▶ Exercise instructions
When the string "Conakry" occurs in a line of the records, show that line.

▶ Listed records
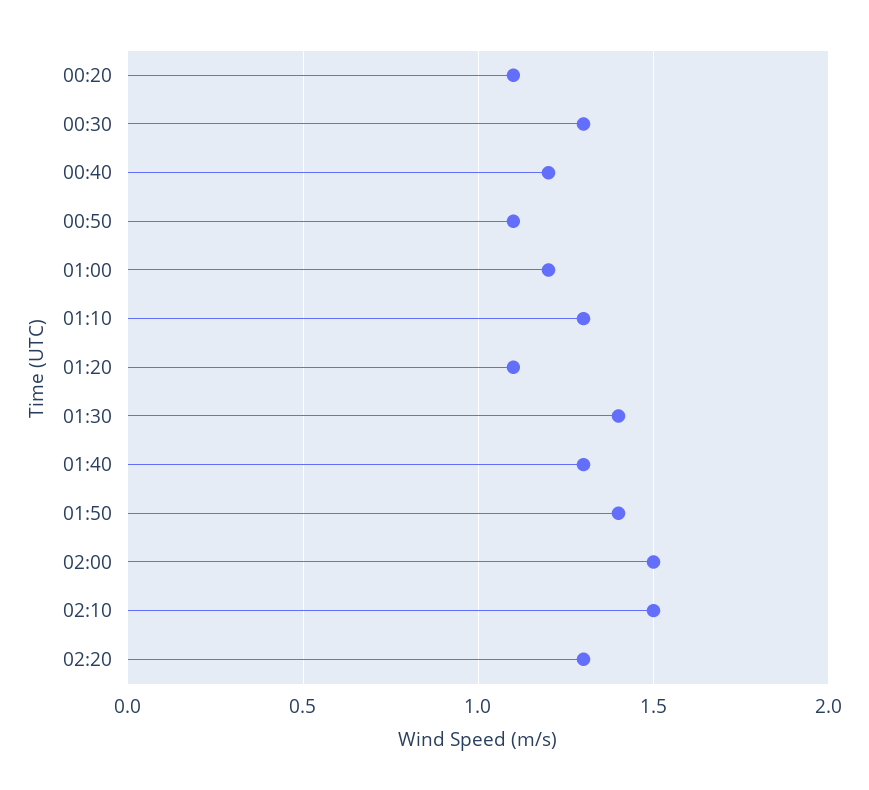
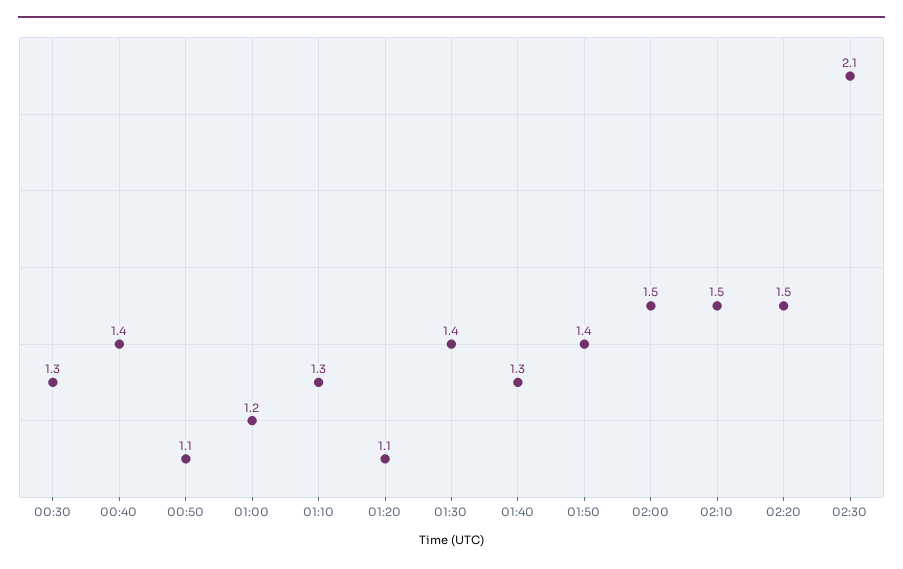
00:20: 1.1 -> none
00:40: 1.2 -> 1.4
02:20: 1.3 -> 1.5
02:30: none -> 2.1

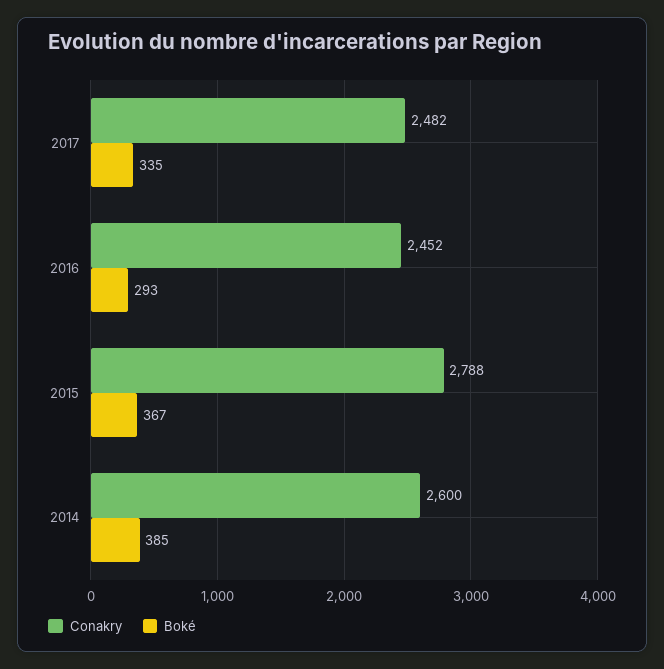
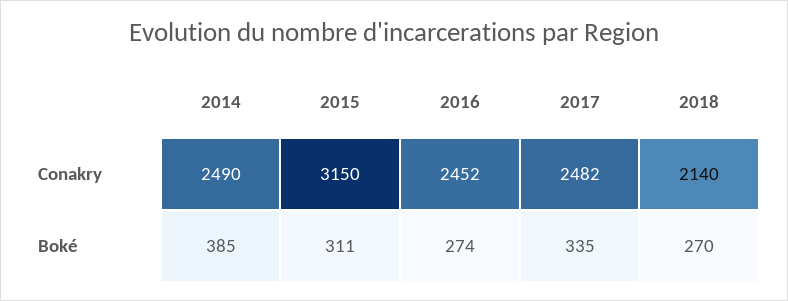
Boké, 2016: 293 -> 274
Conakry, 2015: 2788 -> 3150
Boké, 2015: 367 -> 311
Conakry, 2014: 2600 -> 2490
Conakry, 2018: none -> 2140
Boké, 2018: none -> 270

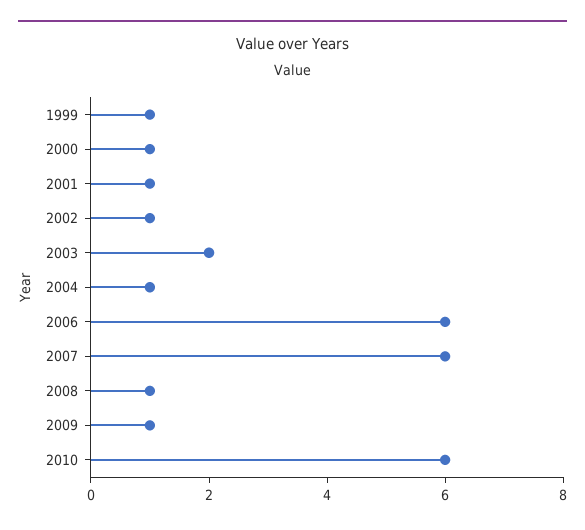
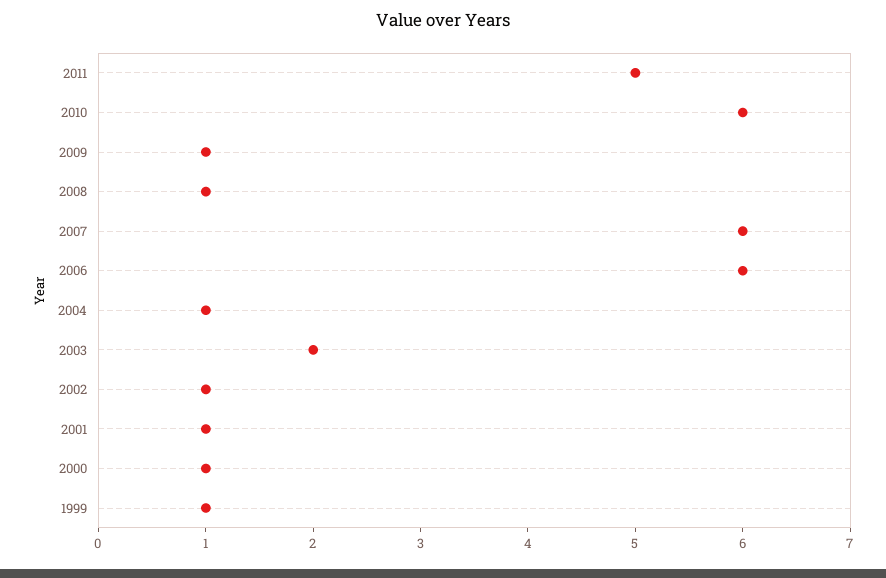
2011: none -> 5

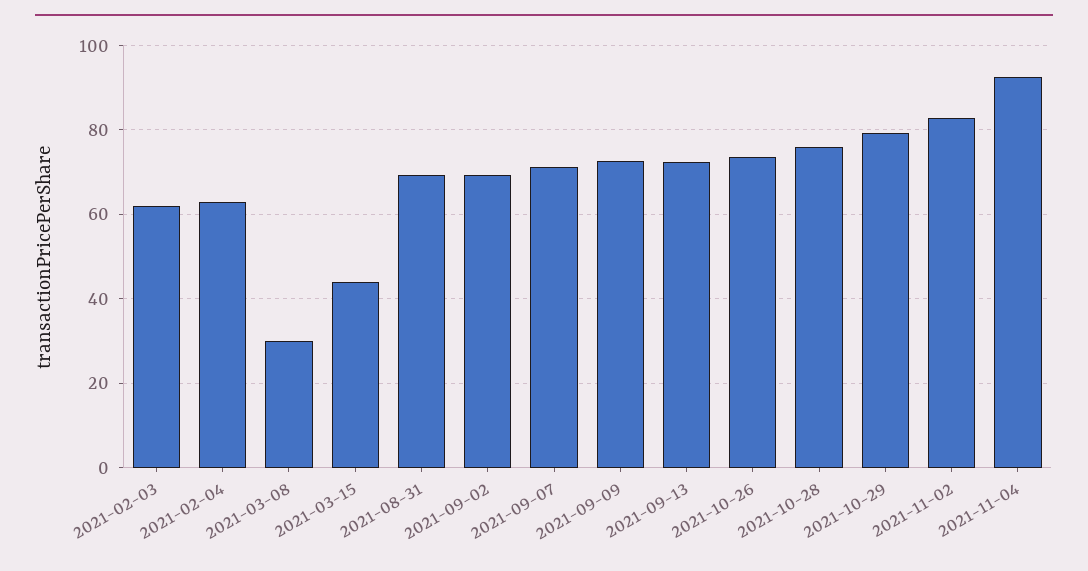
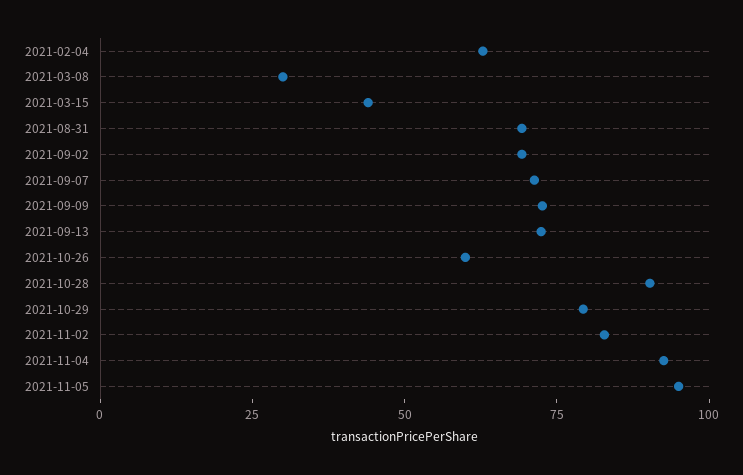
2021-02-03: 62 -> none
2021-10-26: 74 -> 60
2021-10-28: 76 -> 90
2021-11-05: none -> 95

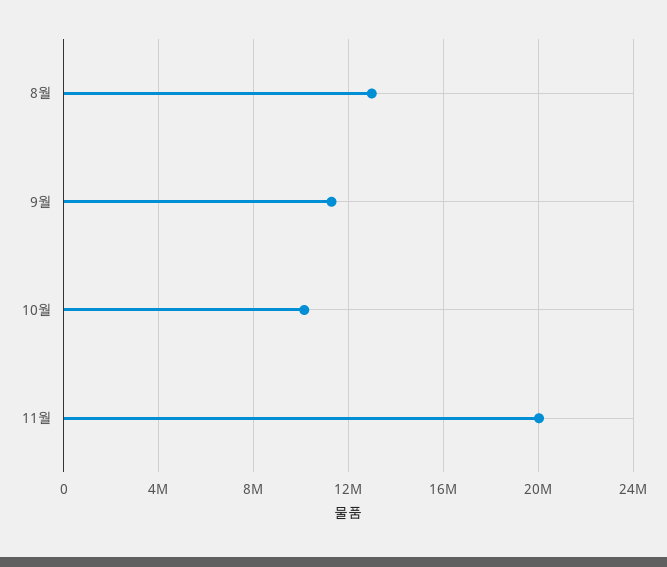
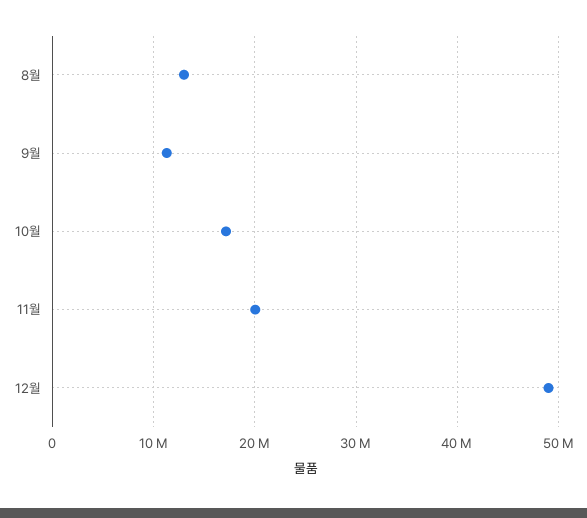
10월: 10000000 -> 17000000
12월: none -> 49000000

▶ Response area
Conakry, 2015: 2788 -> 3150
Conakry, 2014: 2600 -> 2490
Conakry, 2018: none -> 2140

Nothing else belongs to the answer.